Step 6: Create Visualization 3 (Your Choice!)
Get creative! Combine 3+ aesthetics in a meaningful way.
Example ideas: - Scatter plot with color, size, AND shape - Multiple small plots (facets) with color coding - Time series with color and line type - Bar chart with color and text labels
Tips: - Make sure it’s readable - don’t overload with too many variables - Each aesthetic should add meaningful information - Use redundant coding (e.g., color + shape) for accessibility
Step 7: Export Your Visualizations
Tableau
Right-click on sheet → Export → Image
Or: Worksheet → Export → Image (PNG)
Save with descriptive names: viz1.png, viz2.png, viz3.png
R
Use ggsave() after creating each plot (see examples above)
Recommended: PNG format, 300 dpi, 8x6 inches
Python
Use plt.savefig() (see examples above)
Recommended: PNG format, 300 dpi
Submission Format
Create ONE PDF file with the following structure:
Page 1: Header & Visualization 1
Your Name: ___________________
Software Used: _______________
Date: January 8, 2026
Visualization 1: Position + Color
[INSERT IMAGE HERE - full size, readable]
Description:
- Variables mapped: [Explain which variables to which aesthetics]
- What it shows: [What pattern or insight does this reveal?]
- Example: "This scatter plot maps bill length to x-position, bill depth to
y-position, and species to color. It shows that the three penguin species
have distinct bill shapes: Gentoo penguins have longer but shallower bills,
Adelie penguins have shorter and deeper bills, and Chinstrap penguins fall
in between. This clustering suggests bill morphology is a strong species
identifier."
Page 2: Visualization 2
Visualization 2: Position + Size
[INSERT IMAGE HERE - full size, readable]
Description:
- Variables mapped: [Explain mappings]
- What it shows: [Pattern or insight]
Page 3: Visualization 3
Visualization 3: [Your chosen aesthetics]
[INSERT IMAGE HERE - full size, readable]
Description:
- Variables mapped: [Explain mappings]
- What it shows: [Pattern or insight]
Page 4: Reflection
Reflection (1 paragraph, 150-250 words):
Discuss your experience with this lab:
- What was straightforward or easy?
- What was challenging or confusing?
- Which aesthetic mappings worked well for your data?
- Which combinations were less effective and why?
- Any surprises or insights about visualization design?
How to Create the PDF
Option 1: Word/Google Docs → PDF
Create your document in Word or Google Docs
Insert images (make sure they’re large enough to read!)

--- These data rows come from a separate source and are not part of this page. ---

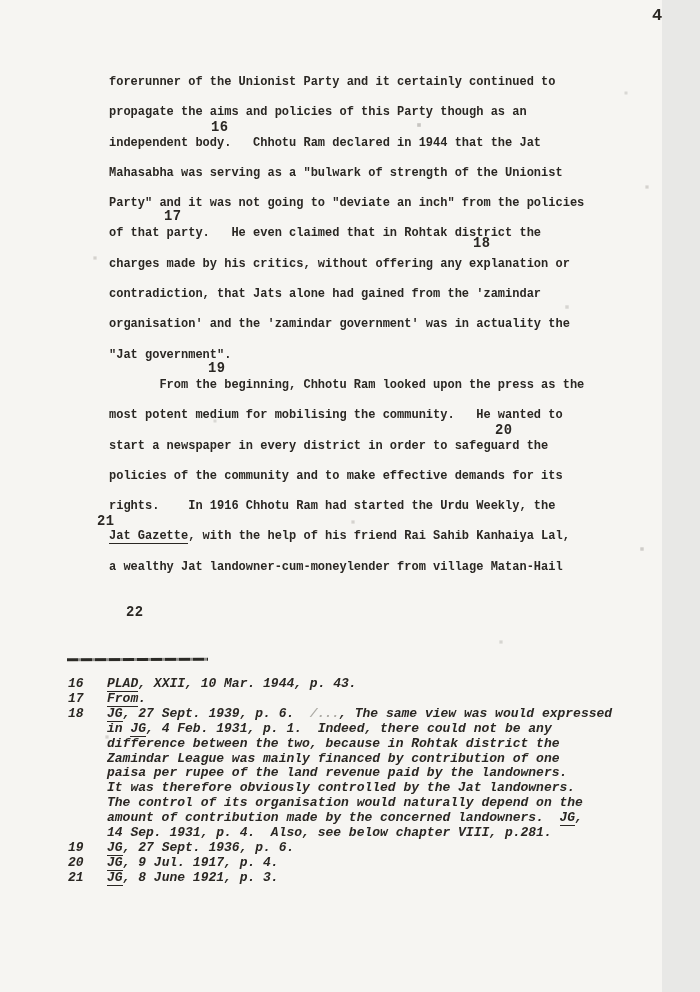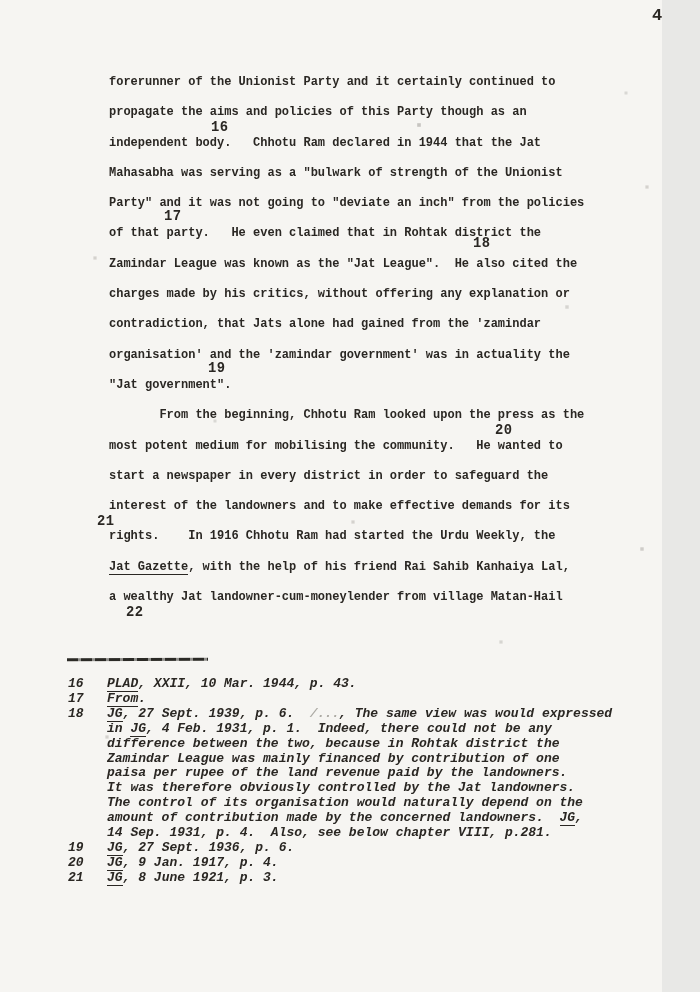"Zamindar League was known as" div.tline { html: <div><span>Zamindar League was known as the "Jat League". He also cited the</span></div> -> none }
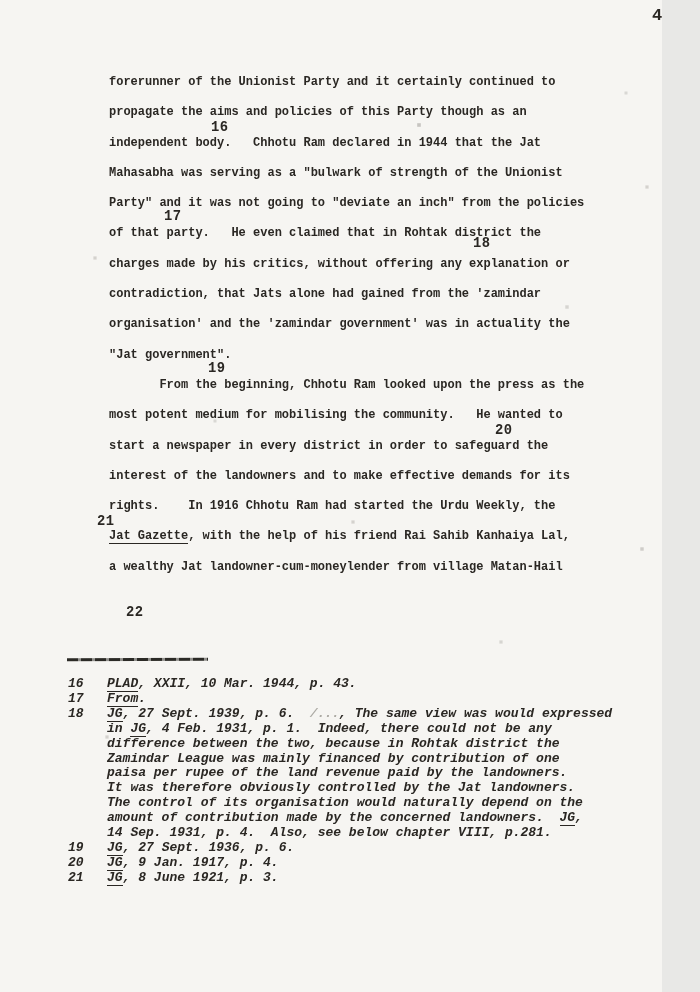"interest of the landowners and" span { text: interest of the landowners -> policies of the community }
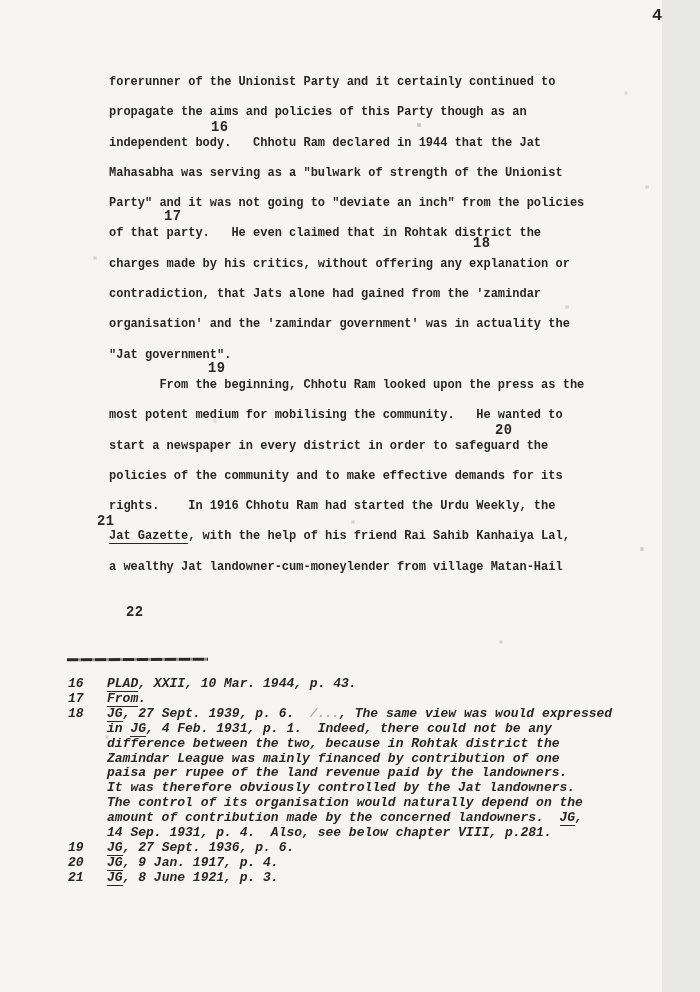", 9 Jan. 1917, p." span { text: Jan -> Jul }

Add descriptions under each image
Export as PDF: File → Download → PDF
Option 2: LaTeX/Markdown → PDF
If you’re comfortable with markup languages: - Write in Markdown or LaTeX - Include images with proper sizing - Render to PDF
Option 3: R Markdown
# Create a .Rmd file with your visualizations and text# Knit to PDF (requires LaTeX installation)
Grading Rubric
Component
Points
Criteria
Software Installation
1
Evidence that software works (visualizations present)
Visualization 1
2
Uses position + color correctly; clear and readable
Visualization 2
2
Uses position + size correctly; clear and readable
Visualization 3
2
Uses 3+ aesthetics creatively; clear and readable
Descriptions
3
All three descriptions clearly explain mappings and insights (1 pt each)
Reflection
1
Thoughtful reflection on experience, challenges, insights
✅ Good: - Image is large enough to read axis labels - Title is present and descriptive - Legend is visible (if using color/shape/size) - No unnecessary clutter
❌ Needs Improvement: - Image too small to read text - Missing title or labels - Overcrowded with data points - Unclear what variables are shown
Tips for Success
Time Management
Start early! Don’t wait until the last minute
Use class time - we’re here to help during tutorial
Budget 2-3 hours for the entire lab if you’re new to visualization
Technical Tips
Save often - don’t lose your work!
Export early - test your export workflow before the deadline
Check image quality - make sure exports are readable before submitting
Name files clearly - helps you stay organized
Design Tips
Keep it simple - this is Lab 1, not a masterpiece!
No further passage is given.